Вы не начинаете работы с определений — вы начинаете ее с задачи. Никому в голову не приходила идея, что число может быть «иррациональным», до тех пор, пока Пифагор не попытался вычислить диагональ квадрата и не пришел к выводу, что она непредставима дробью.
Определения имеют смысл, когда вы достигаете в работе той точки, где требуется осмысленное различение сущностей. Немотивированные же определения, напротив, скорее вызовут путаницу.

Это еще один пример того, как от учеников скрывают математический процесс, и исключают их из него. Ученики должны уметь вводить свои собственные определения по необходимости — чтобы самим ограничить обсуждаемое. Я не хочу, чтобы ученики говорили «определение», «теорема», «доказательство» — только «мое определение», «моя теорема», «мое доказательство».

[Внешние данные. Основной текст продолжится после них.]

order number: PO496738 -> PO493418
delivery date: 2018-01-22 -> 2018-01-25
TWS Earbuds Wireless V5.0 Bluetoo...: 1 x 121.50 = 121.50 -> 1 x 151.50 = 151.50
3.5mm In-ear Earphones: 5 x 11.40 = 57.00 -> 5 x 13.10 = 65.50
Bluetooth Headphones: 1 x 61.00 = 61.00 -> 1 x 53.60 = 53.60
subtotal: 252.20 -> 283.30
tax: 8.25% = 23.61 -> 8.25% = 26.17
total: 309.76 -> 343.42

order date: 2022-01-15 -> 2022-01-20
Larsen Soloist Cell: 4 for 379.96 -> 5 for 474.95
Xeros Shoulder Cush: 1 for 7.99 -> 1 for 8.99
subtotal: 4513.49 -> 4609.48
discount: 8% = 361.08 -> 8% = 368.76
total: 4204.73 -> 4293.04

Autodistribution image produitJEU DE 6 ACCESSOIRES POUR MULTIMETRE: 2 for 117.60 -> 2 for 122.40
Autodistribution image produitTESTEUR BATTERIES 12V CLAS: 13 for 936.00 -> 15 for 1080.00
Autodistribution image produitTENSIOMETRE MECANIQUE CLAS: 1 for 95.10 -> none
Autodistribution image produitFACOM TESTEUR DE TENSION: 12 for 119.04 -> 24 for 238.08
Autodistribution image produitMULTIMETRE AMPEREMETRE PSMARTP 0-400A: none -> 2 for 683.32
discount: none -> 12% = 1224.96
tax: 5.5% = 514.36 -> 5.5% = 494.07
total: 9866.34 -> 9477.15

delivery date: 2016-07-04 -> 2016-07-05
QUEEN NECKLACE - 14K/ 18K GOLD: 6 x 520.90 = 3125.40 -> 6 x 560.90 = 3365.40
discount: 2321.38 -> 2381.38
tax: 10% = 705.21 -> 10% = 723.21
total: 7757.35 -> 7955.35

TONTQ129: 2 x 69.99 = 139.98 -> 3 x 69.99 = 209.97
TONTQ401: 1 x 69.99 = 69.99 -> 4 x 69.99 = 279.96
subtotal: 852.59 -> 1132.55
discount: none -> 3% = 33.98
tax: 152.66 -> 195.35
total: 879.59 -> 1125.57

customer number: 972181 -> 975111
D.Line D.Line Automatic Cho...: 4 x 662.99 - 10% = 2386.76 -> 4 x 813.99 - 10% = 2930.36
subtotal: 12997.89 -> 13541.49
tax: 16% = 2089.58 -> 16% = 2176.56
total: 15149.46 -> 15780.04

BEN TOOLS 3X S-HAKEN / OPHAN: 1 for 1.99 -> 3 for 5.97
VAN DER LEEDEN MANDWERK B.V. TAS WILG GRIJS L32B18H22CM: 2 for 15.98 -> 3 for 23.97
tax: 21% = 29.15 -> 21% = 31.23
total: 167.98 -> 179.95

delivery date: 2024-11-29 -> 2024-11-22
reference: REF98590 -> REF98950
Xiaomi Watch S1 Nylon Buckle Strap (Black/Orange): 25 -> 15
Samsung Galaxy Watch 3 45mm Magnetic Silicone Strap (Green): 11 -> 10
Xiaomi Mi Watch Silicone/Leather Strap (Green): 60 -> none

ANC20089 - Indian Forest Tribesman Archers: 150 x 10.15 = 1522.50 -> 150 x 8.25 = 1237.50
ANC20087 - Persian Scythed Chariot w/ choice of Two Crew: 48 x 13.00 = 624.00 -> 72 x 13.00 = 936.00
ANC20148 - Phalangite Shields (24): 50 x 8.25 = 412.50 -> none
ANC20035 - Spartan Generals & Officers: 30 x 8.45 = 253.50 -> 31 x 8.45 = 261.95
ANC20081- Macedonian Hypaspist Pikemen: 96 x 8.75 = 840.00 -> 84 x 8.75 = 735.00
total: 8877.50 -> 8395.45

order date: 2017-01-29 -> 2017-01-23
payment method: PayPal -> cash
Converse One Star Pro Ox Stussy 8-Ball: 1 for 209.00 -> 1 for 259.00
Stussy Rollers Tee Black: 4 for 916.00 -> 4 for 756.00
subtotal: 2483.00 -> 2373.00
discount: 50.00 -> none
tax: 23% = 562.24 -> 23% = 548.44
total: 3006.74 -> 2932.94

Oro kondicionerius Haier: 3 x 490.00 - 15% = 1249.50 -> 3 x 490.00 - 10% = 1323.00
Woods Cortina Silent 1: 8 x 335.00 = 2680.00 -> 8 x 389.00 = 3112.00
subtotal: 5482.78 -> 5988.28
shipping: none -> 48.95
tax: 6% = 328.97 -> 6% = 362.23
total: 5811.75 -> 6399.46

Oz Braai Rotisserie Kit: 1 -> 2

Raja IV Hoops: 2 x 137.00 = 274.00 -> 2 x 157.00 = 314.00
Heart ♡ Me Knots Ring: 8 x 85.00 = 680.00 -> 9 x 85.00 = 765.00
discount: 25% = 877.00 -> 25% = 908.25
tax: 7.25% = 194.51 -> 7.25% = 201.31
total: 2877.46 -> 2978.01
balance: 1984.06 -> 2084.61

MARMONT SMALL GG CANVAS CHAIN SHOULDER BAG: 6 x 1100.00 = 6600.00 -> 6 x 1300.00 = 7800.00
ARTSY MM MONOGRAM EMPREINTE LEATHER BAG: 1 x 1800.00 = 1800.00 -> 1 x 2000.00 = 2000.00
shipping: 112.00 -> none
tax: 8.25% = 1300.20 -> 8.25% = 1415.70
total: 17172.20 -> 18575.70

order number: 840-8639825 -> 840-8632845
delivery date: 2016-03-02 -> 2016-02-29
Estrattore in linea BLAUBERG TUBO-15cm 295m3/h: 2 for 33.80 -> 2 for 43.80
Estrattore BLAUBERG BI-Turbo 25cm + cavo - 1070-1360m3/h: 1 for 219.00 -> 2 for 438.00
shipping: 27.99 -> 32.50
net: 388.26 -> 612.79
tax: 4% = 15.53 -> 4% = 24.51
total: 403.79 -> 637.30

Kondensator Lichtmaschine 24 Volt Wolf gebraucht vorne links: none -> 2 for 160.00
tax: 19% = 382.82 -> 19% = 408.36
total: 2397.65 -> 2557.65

Еще одна серьезная проблема с такой подачей материала в том, что она скучна. Эффективность и экономия противостоят хорошему преподаванию. Уверен, что Евклиду такая система не понравилась бы, и точно знаю, что ее не одобрил бы Архимед.



Симплицио. Подожди-ка минуточку. Не знаю, как тебе, а вот мне нравились уроки геометрии. Мне нравилась структура, нравилось доказательство в строгой форме.

Сальвиати. Не сомневаюсь, что так и было. Уверен, что ты иногда даже решал интересные задачи. Многим нравятся уроки геометрии (хотя куда более многие терпеть их не могут). Но это не аргумент в защиту существующего режима. Скорее, это яркое свидетельство притягательности самой математики. Сложно разломать нечто столь прекрасное: даже слабая тень ее будет и манить, и вознаграждать. Многим нравится и раскраски раскрашивать, ведь это расслабляющее и разноцветное рукоделие. Но они от этого живописью не делаются.



Симплицио. Но говорю же тебе: мне нравилась геометрия.

Сальвиати. И если бы у тебя случился более естественный математический опыт, тебе бы он понравился еще больше.



Симплицио. Значит, нам просто нужно организовать свободное от планов математическое путешествие, и ученики научатся тому, чему уж они научатся?

Сальвиати. Вот именно. Задачи ведут к другим задачам, техника вырабатывается по мере надобности, а новые темы возникают естественным образом. И если какой-то вопрос так и не возникнет за тринадцать лет обучения, насколько же он тогда интересен?



Симплицио. Да ты совсем с ума сошел!

Сальвиати. Возможно. Но даже работая в обычных рамках, хороший учитель может направлять обсуждение и переходить от задачи к задаче так, чтобы ученики могли открывать и изобретать для себя математику. Беда в том, что бюрократия не позволяет отдельному учителю это делать. При жестком наборе программ учитель не может вести за собой. Не должно быть стандартов, и не должно быть программ — только личности, делающие по собственному разумению лучшее возможное для учеников.



Симплицио. Но как тогда школы могут гарантировать одинаковые базовые знания учеников? Как мы сможем точно и объективно сравнить их?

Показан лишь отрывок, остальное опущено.